Tutti Pizza change de modèle
À l’occasion de l’ouverture de son dernier restaurant, Tutti Pizza a décidé de tester un nouveau modèle inédit pour l’enseigne.
L’arrivée du service à table
Alors que Tutti Pizza avait toujours proposé une offre à emporter et en livraison, l’enseigne annonce développer un nouveau modèle avec l’ouverture de son dernier restaurant. Situé à Olivet (45), ce point de vente est le premier de la marque à proposer une offre de service à table pour ses clients. Installé dans une ancienne sandwicherie, Tutti Pizza fait d’une pierre deux coups en s’implantant pour la première fois dans le département du Loiret et en explorant un nouveau format.
« Avec l’ouverture d’Olivet, nous lançons un nouveau modèle de restauration pour Tutti Pizza. Depuis toujours, nous proposons la vente à emporter et la livraison à domicile. Aujourd’hui, nous testons le concept de restauration sur place avec service à table. Géré par Selma Aytekin et son fils Erdi, ce restaurant pilote permettra d’évaluer la pertinence de ce format avant un possible déploiement dans d’autres territoires », explique Sébastien Bori, codirigeant de Tutti Pizza.
Un développement local
En parallèle de cette inauguration, Tutti Pizza annonce avoir ouvert un nouveau point de vente situé à Rieumes (31).
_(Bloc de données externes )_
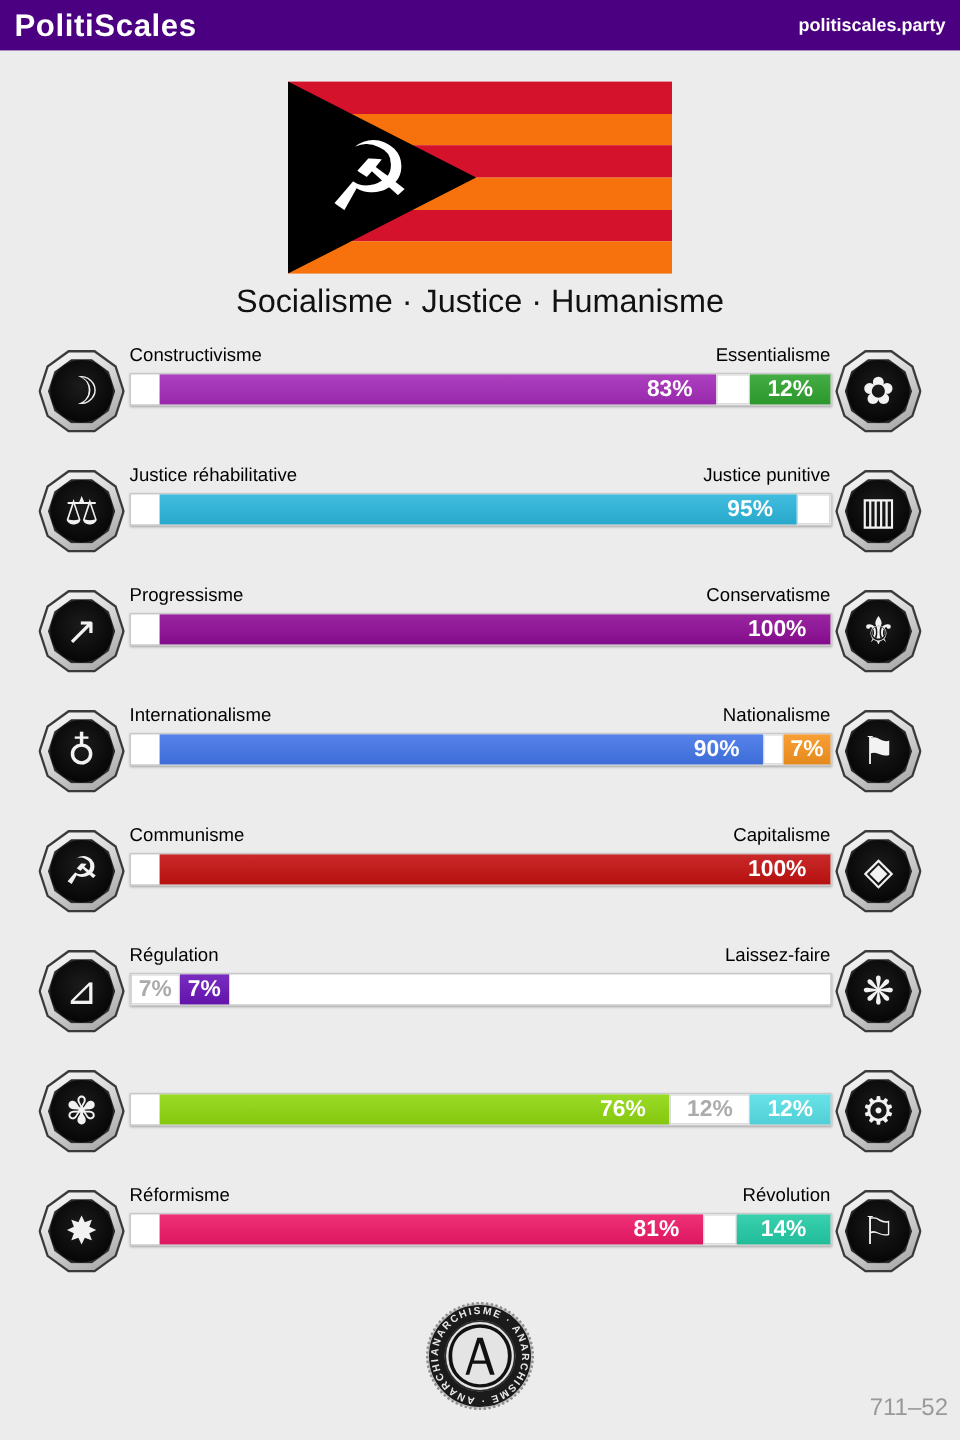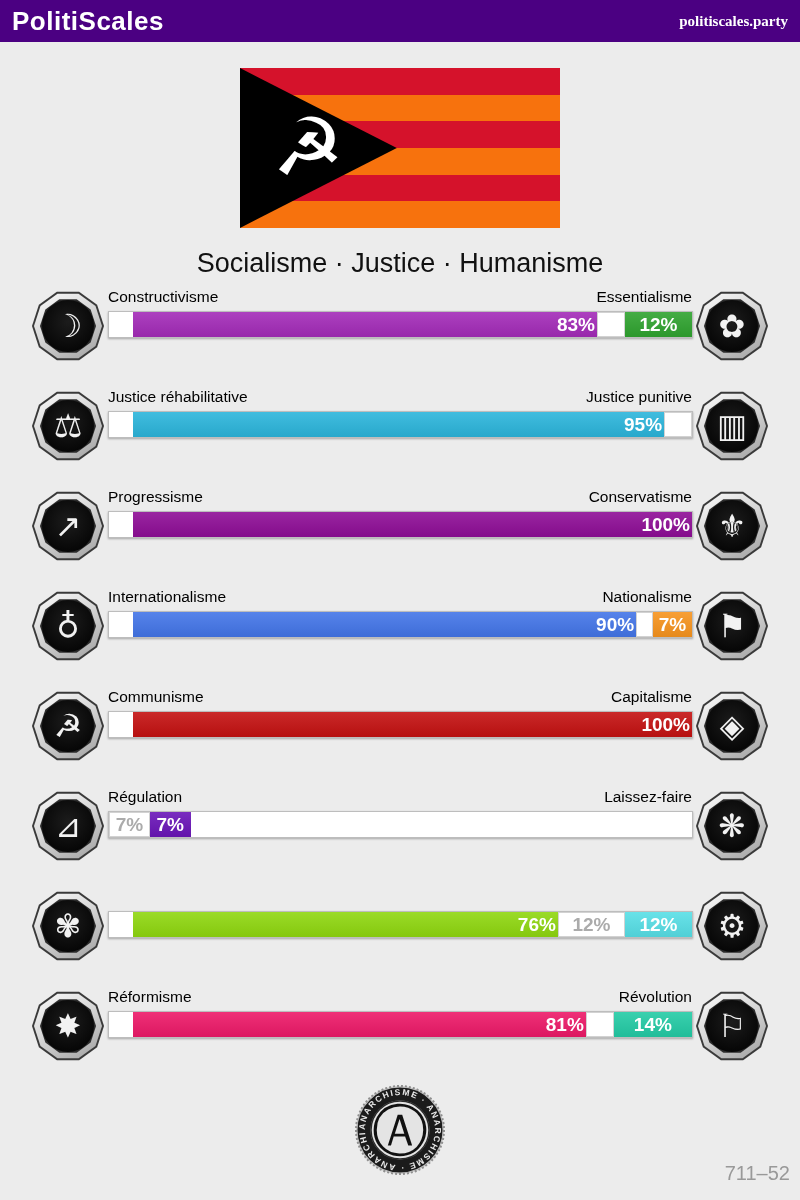"politiscales.party" .header .site { font-family: Liberation Serif, serif -> none }
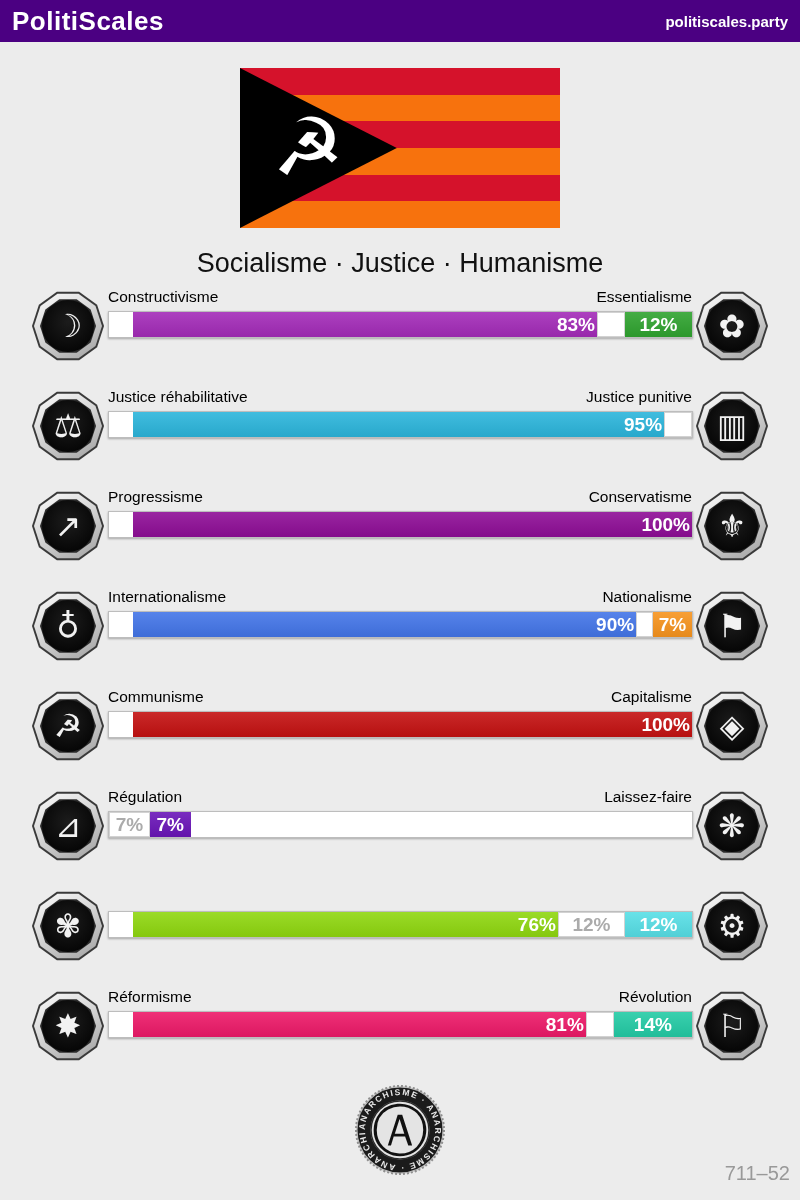"Socialisme · Justice · Humanisme" .slogan { margin-top: 12px -> none }
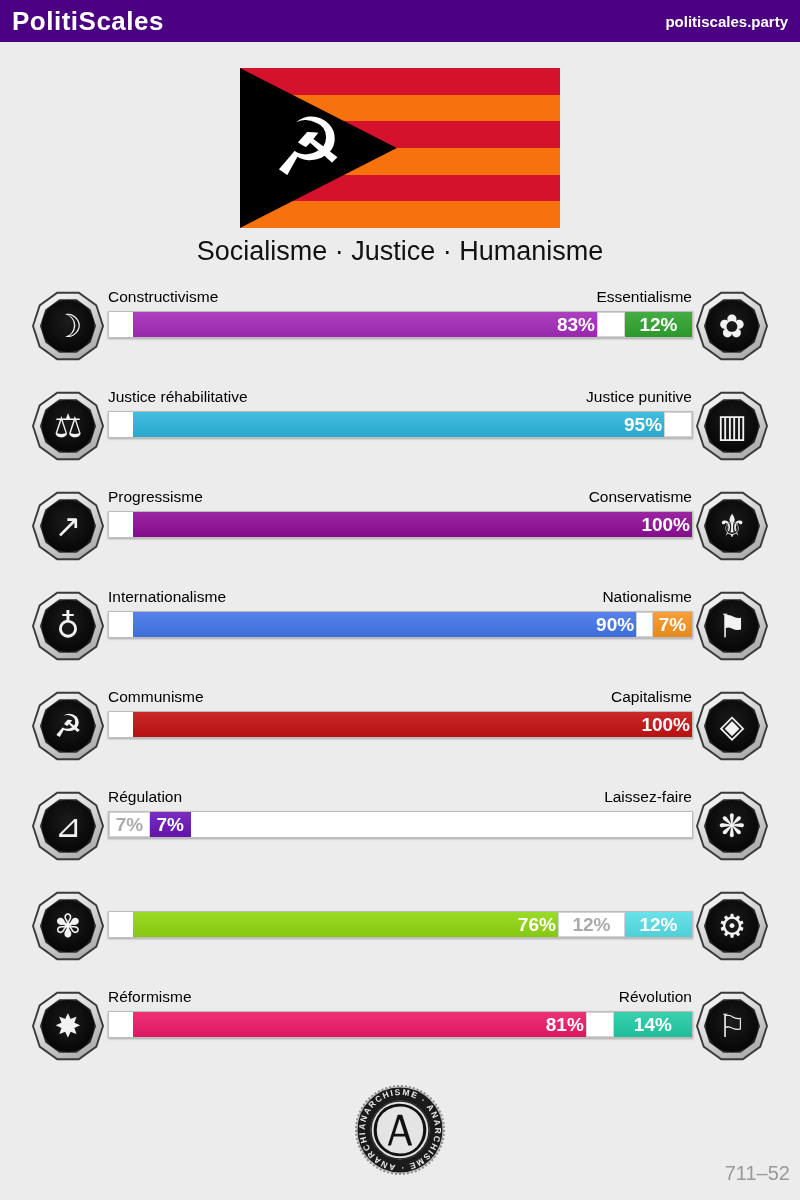"83%" .seg.left { padding-right: 2px -> 20px }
Géré par Eddy et Myriam Pongerard, ces entrepreneurs s’étaient déjà occupés d’une première adresse, afin d’accentuer le maillage géographique de la marque.
« Depuis plus de 35 ans, Tutti Pizza favorise un développement raisonné, en restant fidèle à son ADN : la proximité, la convivialité et la qualité de nos produits », ajoute Sébastien Bori.
Enfin, la marque ne met pas de côté son format Tutti Matic, proposant des pizzas fraîches au travers de distributeurs automatiques.
« Chaque Tutti Matic est approvisionné quotidiennement par nos pizzaïolos avec des pizzas fraîches, préparées sur place dans les établissements les plus proches. Ce modèle nous permet d’assurer une qualité constante tout en touchant une clientèle complémentaire, notamment en dehors des horaires classiques d’ouverture », conclut Sébastien Bori.